REQUIRED ACTION >> Would you please copy every line below that includes the string "without"?
╭──
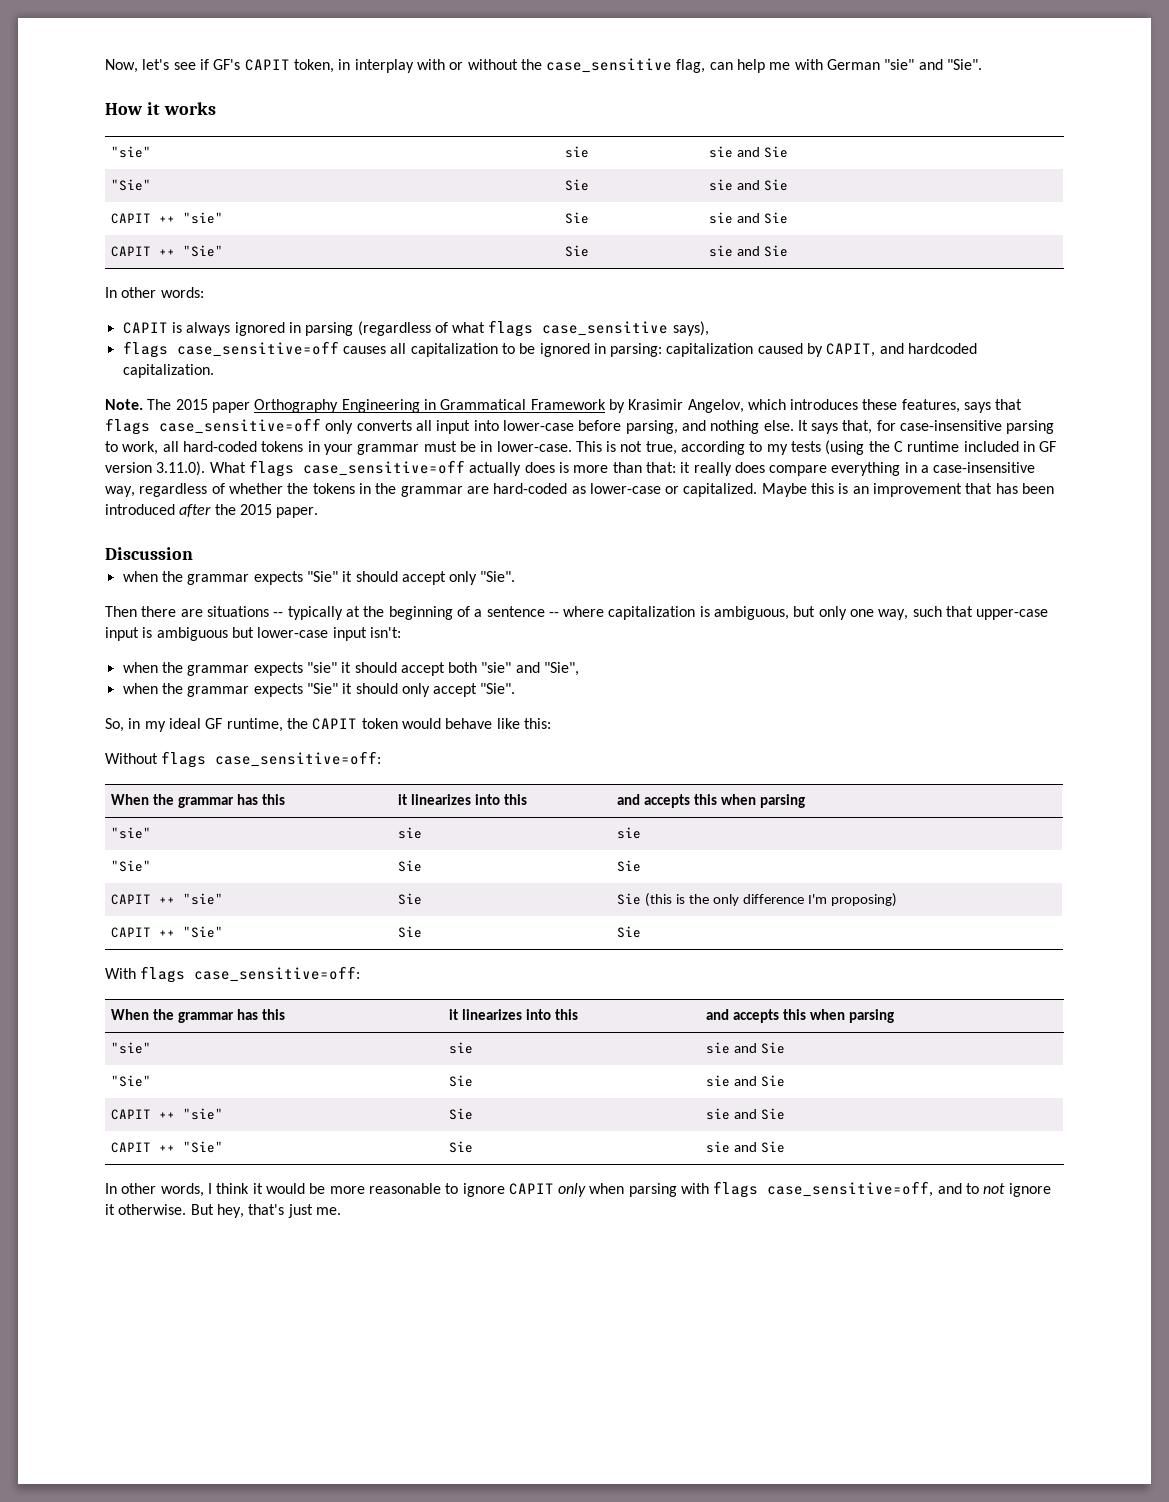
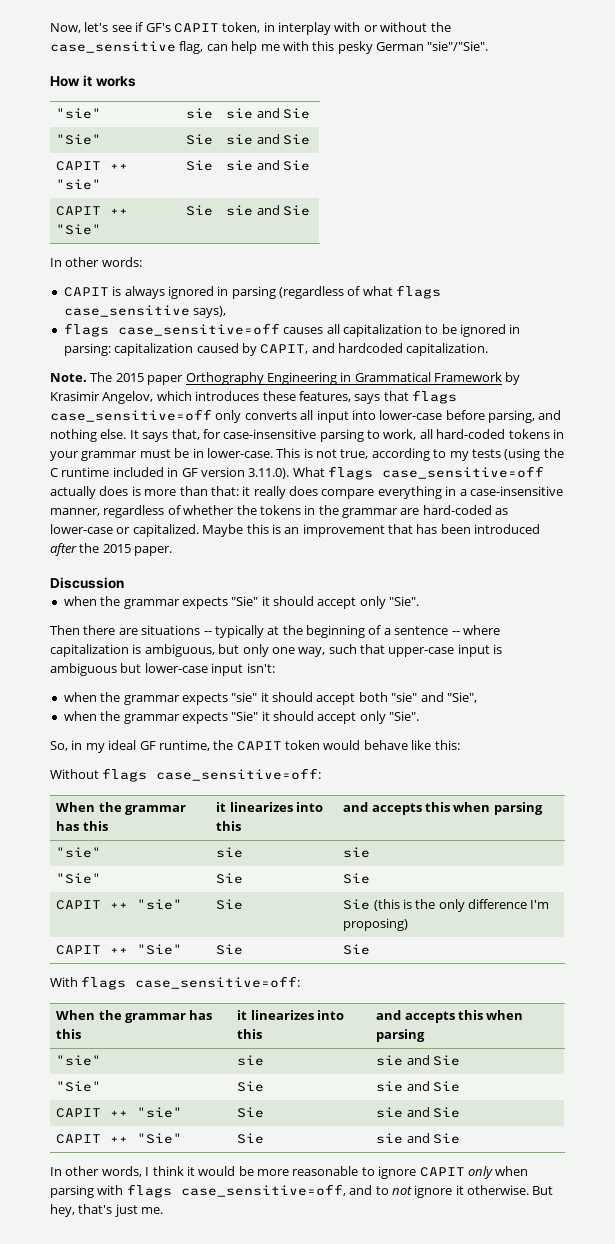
- Now, let's see if GF's CAPIT token, in interplay with or without the case_sensitive flag, can help me with German "sie" and "Sie".
+ Now, let's see if GF's CAPIT token, in interplay with or without the case_sensitive flag, can help me with this pesky German "sie"/"Sie".
- This is not true, according to my tests (using the C runtime included in GF version 3.11.0). What flags case_sensitive=off actually does is more than that: it really does compare everything in a case-insensitive way, regardless of whether the tokens in the grammar are hard-coded as lower-case or capitalized.
+ This is not true, according to my tests (using the C runtime included in GF version 3.11.0). What flags case_sensitive=off actually does is more than that: it really does compare everything in a case-insensitive manner, regardless of whether the tokens in the grammar are hard-coded as lower-case or capitalized.
  when the grammar expects "sie" it should accept both "sie" and "Sie",
- when the grammar expects "Sie" it should only accept "Sie".
+ when the grammar expects "Sie" it should accept only "Sie".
╰──
OUTPUT FOR THIS TASK >>
- Now, let's see if GF's CAPIT token, in interplay with or without the case_sensitive flag, can help me with German "sie" and "Sie".
+ Now, let's see if GF's CAPIT token, in interplay with or without the case_sensitive flag, can help me with this pesky German "sie"/"Sie".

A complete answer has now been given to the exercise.